Supplied data —
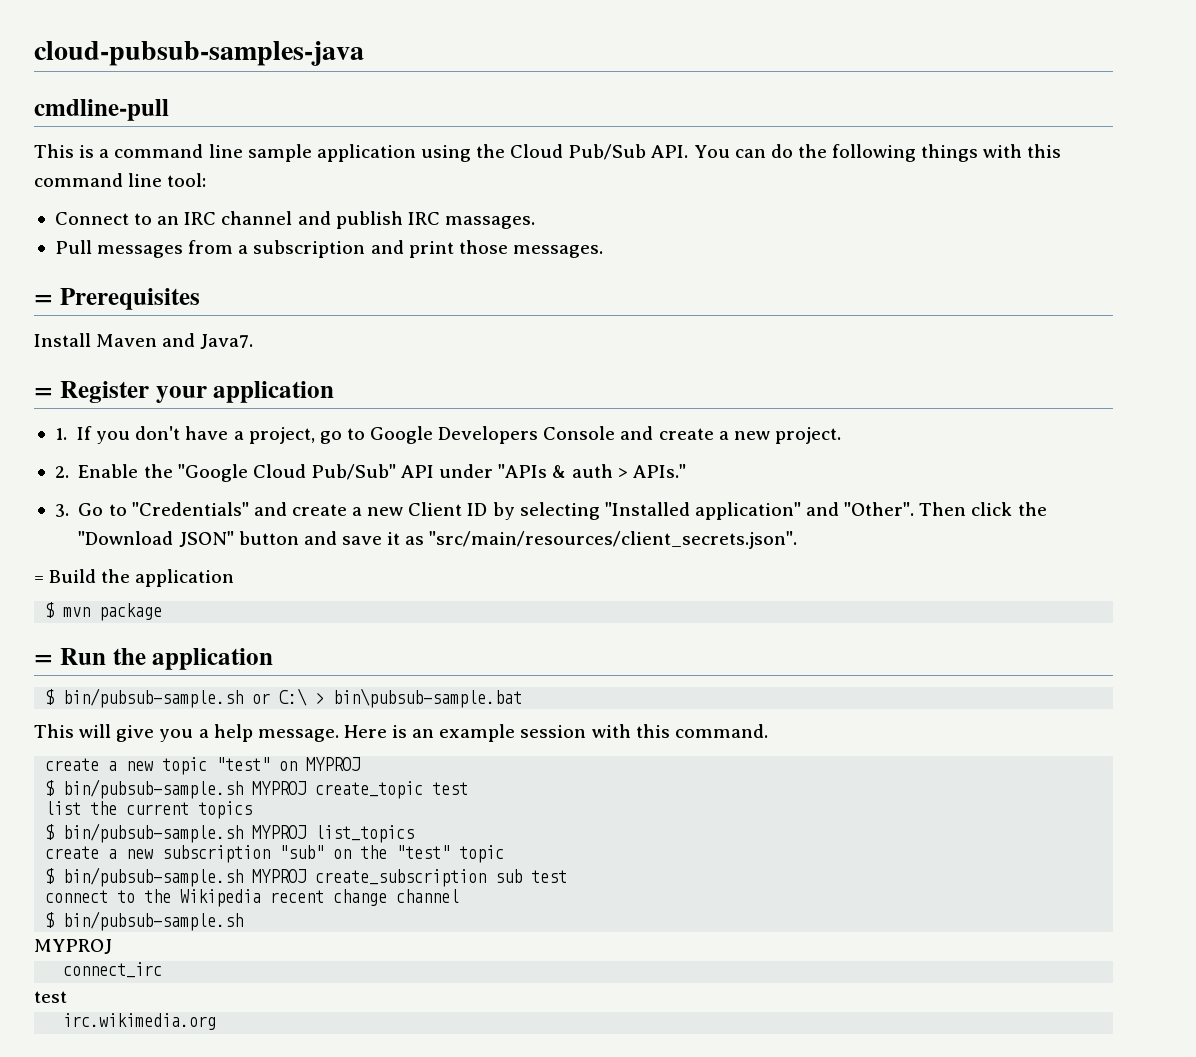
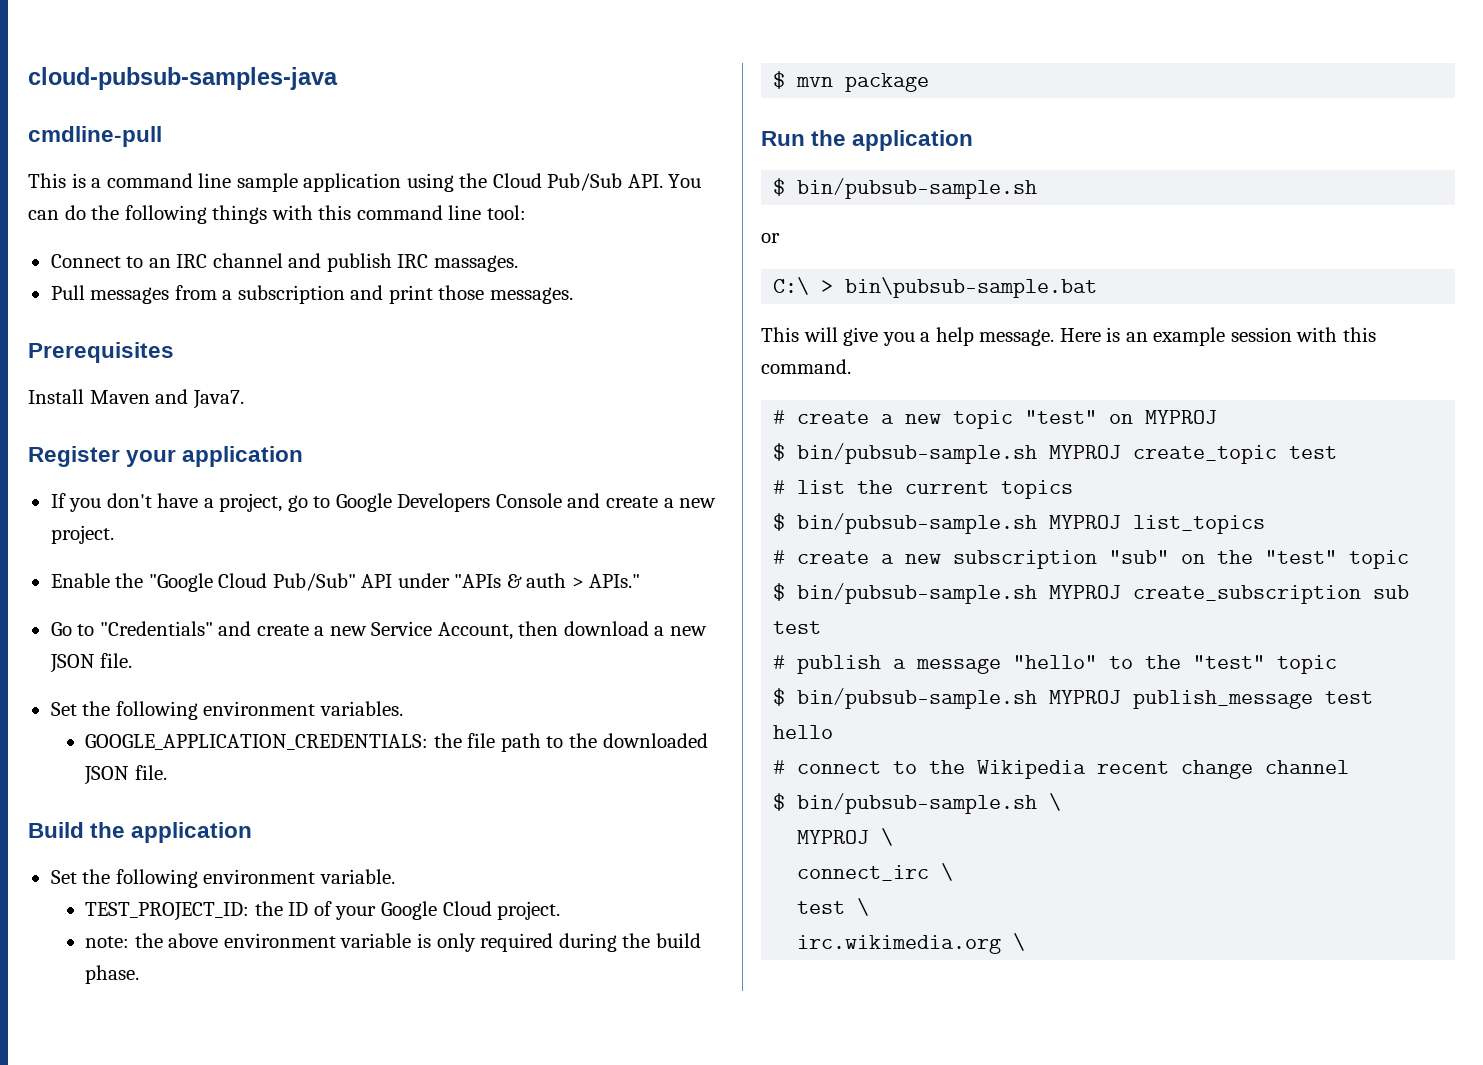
[34,295,53,305] = -> (573, 295) none
[34,388,53,398] = -> (244, 399) none
[54,428,67,440] 1. -> (304, 456) none
[54,466,69,478] 2. -> (114, 534) none
[54,504,69,517] 3. -> (641, 581) none
[408,502,1047,520] [78,531,798,549] [34,569,235,587] Client ID by selecting "Installed application" and "Other". Then click the "Download JSON" button and save it as "src/main/resources/client_secrets.json". // = Build the application -> [371,621,707,640] [49,653,133,673] [50,701,403,720] [85,733,708,752] [84,765,167,785] [28,822,253,843] [50,869,395,888] [85,901,561,921] [85,933,701,952] [85,965,140,984] Service Account, then download a new JSON file. // Set the following environment variables. // GOOGLE_APPLICATION_CREDENTIALS: the file path to the downloaded JSON file. // Build the application // Set the following environment variable. // TEST_PROJECT_ID: the ID of your Google Cloud project. // note: the above environment variable is only required during the build phase.
[34,655,53,665] = -> (930, 82) none
(244, 698) none -> (1038, 188) //
(271, 698) none -> (780, 238) //
(768, 731) none -> [773,410,786,424] #
(469, 788) none -> [773,480,786,494] #
(415, 834) none -> [773,550,786,564] #
(568, 876) none -> [773,655,1338,674] [773,688,1374,709] [773,725,834,739] [773,760,786,774] # publish a message "hello" to the "test" topic // $ bin/pubsub-sample.sh MYPROJ publish_message test hello // #
[34,939,112,954] // MYPROJ -> [1049,793,1062,811] [797,828,894,846] \ // MYPROJ \
[34,991,67,1003] // test -> [941,863,954,881] [797,898,870,916] \ // test \
(217, 1021) none -> [1013,933,1026,951] \

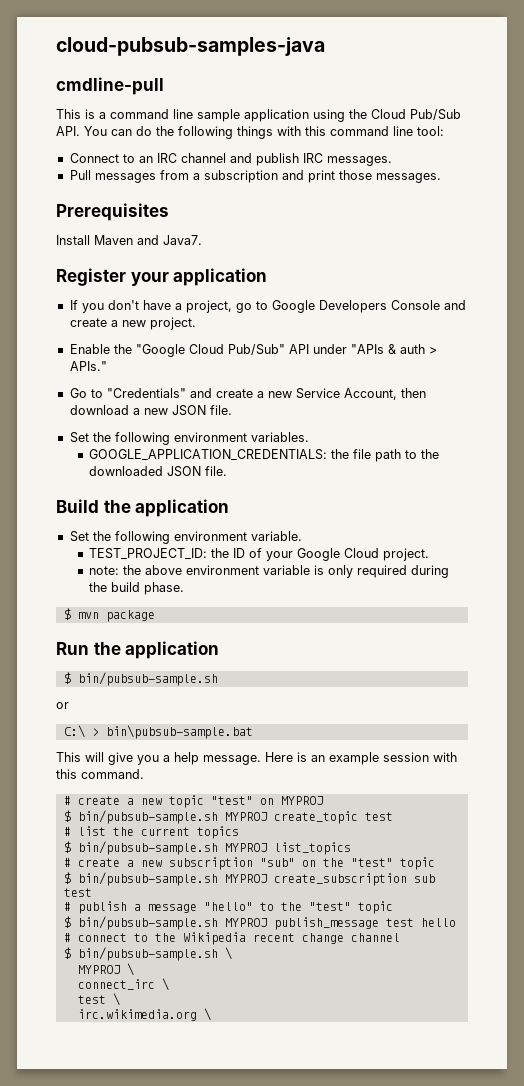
[433,255,518,272] massages. -> [326,156,392,166] messages.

Work instruction — An exact, complete copy of the lines above from the one with "(244, 698) none -> (1038, 188) //" through the one with "[34,939,112,954] // MYPROJ" is the whole answer.

Expected answer —
(244, 698) none -> (1038, 188) //
(271, 698) none -> (780, 238) //
(768, 731) none -> [773,410,786,424] #
(469, 788) none -> [773,480,786,494] #
(415, 834) none -> [773,550,786,564] #
(568, 876) none -> [773,655,1338,674] [773,688,1374,709] [773,725,834,739] [773,760,786,774] # publish a message "hello" to the "test" topic // $ bin/pubsub-sample.sh MYPROJ publish_message test hello // #
[34,939,112,954] // MYPROJ -> [1049,793,1062,811] [797,828,894,846] \ // MYPROJ \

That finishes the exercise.